La ricca produzione di Luigi Profeta trae linfa vitale da una continua tensione fra ragione e istintualità, così come tra orientamento al futuro e radicamento in un passato ancestrale. Questa tensione tra elementi chiaramente agli antipodi trova il suo equilibrio e insieme la sua ragion d’essere nel continuo sforzo di ricerca che l’artista riversa nelle proprie opere. Non si tratta di una ricerca puramente astratta, ma al contrario di una continua sperimentazione che parte dal contatto diretto con la materia. Materia intesa sia come complesso di materiali che l’artista forgia con la propria creatività, sia come vissuto interiore che è poi quello che, una volta analizzato e sviscerato, fornisce le motivazioni profonde ad un continuo rimettersi in gioco.

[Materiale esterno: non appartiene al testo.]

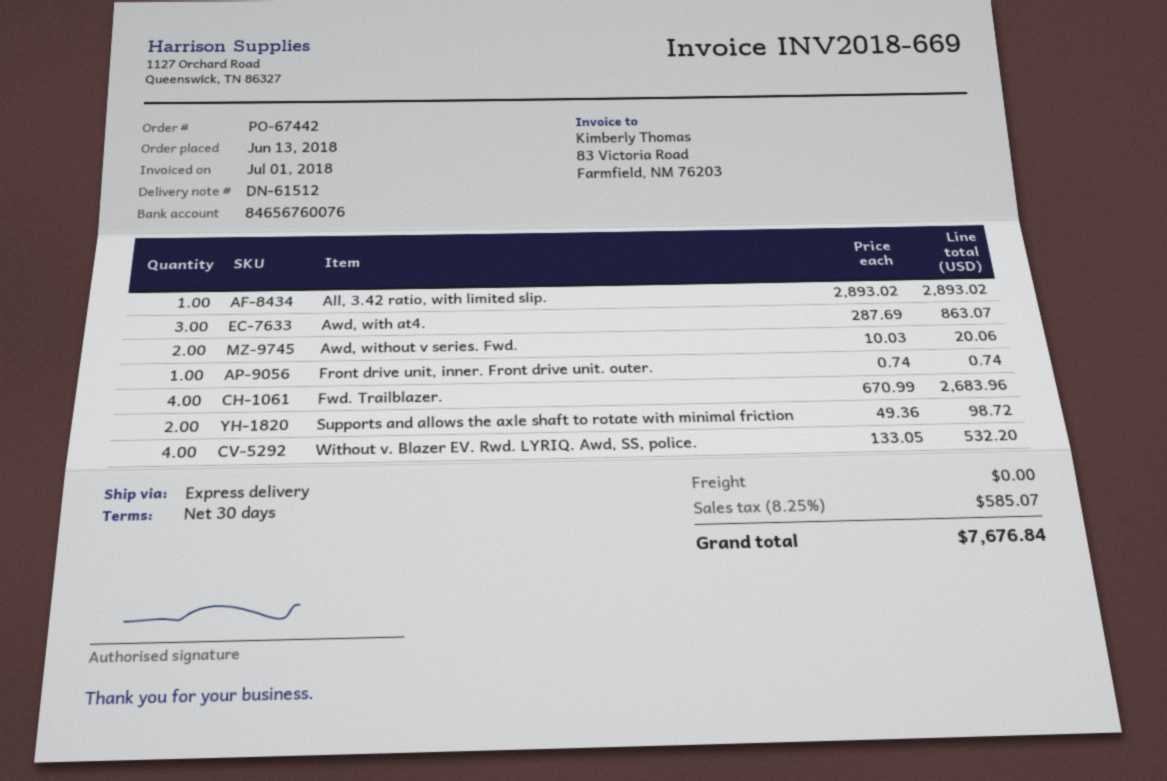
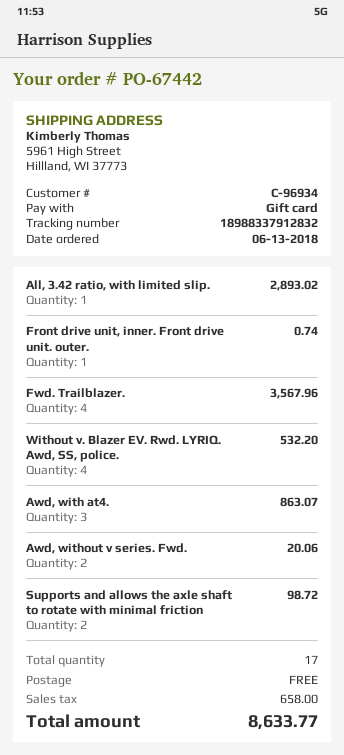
Fwd. Trailblazer.: 4 for 2683.96 -> 4 for 3567.96
tax: 585.07 -> 658.00
total: 7676.84 -> 8633.77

Luigi Profeta possiede la capacità davvero rara di partire ogni volta da zero di fronte alla tela. E’ come se l’artista volesse sfidare ogni volta se stesso per andare sempre oltre, come se quanto realizzato fino a ieri, in quanto acquisito, lo percepisse già superato. Una sperimentazione la sua che è scientifica ed emozionale al tempo stesso. Il che spiega l’equilibrio tra razionalità delle forme e istintualità cromatica che Profeta riesce a sviluppare come segno distintivo della propria arte. Non a caso nelle sue opere convivono allusioni a macchinari e tecnologie di tipo industriale così come richiami a simbolismi di matrice inconscia o primitiva. Ciò a dimostrazione della complessità del background culturale e psicologico di questo artista che non si risparmia in nessun caso mettendo a nudo la propria anima. Un impegno vissuto in senso assoluto, come totale dedizione di se stesso, anche nelle opere di piccolo formato (che molti grandi artisti si limitano a realizzare come semplice divertissement). Il che lascia presagire una tensione evolutiva che non avrà mai fine, verso livelli di eccellenza che ad oggi possiamo solo vagamente intuire.